©2011 Chuck Washburn, Attorney, Legal Counsel, Instructor, PATCtech Digital Forensics (PATCtech.com) People v. Schutter, Supreme Court of Colorado 2011

One of the exceptions to the search warrant requirement is commonly called the “community caretaking” search.  This search, as the name implies, is not conducted to collect evidence of a crime, but rather to assist members of the community.  For example, an officer can search a lost purse to discover the name of the owner so that the purse can be returned.  Of course, if evidence of a crime is discovered during a typical “community caretaking” type search, the evidence is normally admissible in court.

On March 28, 2011, the Supreme Court of Colorado decided the People v.
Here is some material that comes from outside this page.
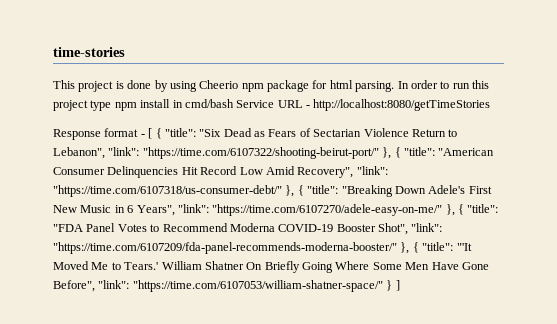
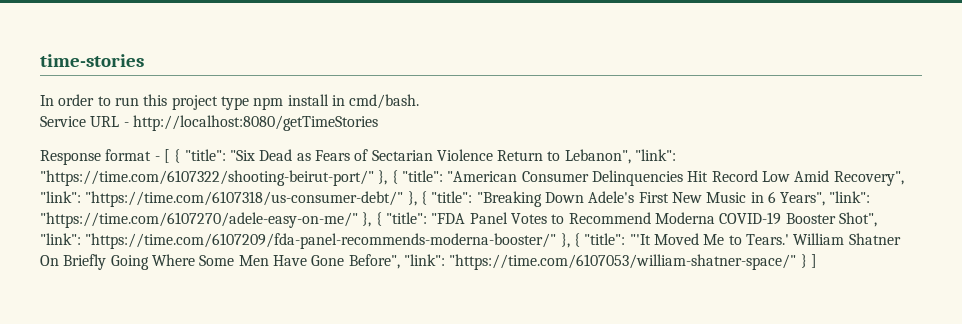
[53,80,395,92] This project is done by using Cheerio npm package for html parsing. -> (144, 60) none
[184,99,234,108] cmd/bash -> [349,94,420,109] cmd/bash. //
Schutter [i] which illustrates the first requirement of a “community caretaking” search of a cellular phone, particularly that the cell phone actually be lost, mislaid or abandoned.  In Schutter, the defendant accidentally locked his iPhone in the restroom at a convenience store.  Schutter asked the clerk for assistance retrieving his phone, and the clerk told him that he was currently too busy.  The clerk told Schutter that he would have to come back later.  Schutter then left the convenience store and did not return for over an hour.  Meanwhile, the clerk retrieved the cell phone and gave it to a police officer that came into the store.  The officer looked at the text messages in order to try and determine the owner.  The officer also answered several phone calls made to the phone and also called the dispatch center with the phone in order to obtain the caller ID information on the phone.  During this initial “community caretaking” warrantless search of the phone, the officer discovered information that provided probable cause that evidence of illegal drug sales would be contained on the phone.  Later that evening, Schutter came to the police station to pick up his phone.  The police would not release the phone.  Instead, an officer obtained a search warrant for the phone and discovered information that provided probable cause to support a search warrant of Shutter’s residence.  A search warrant was obtained for Schutter’s residence and during the search, the evidence to charge Schutter with various felony drug offenses was located.  Schutter was arrested.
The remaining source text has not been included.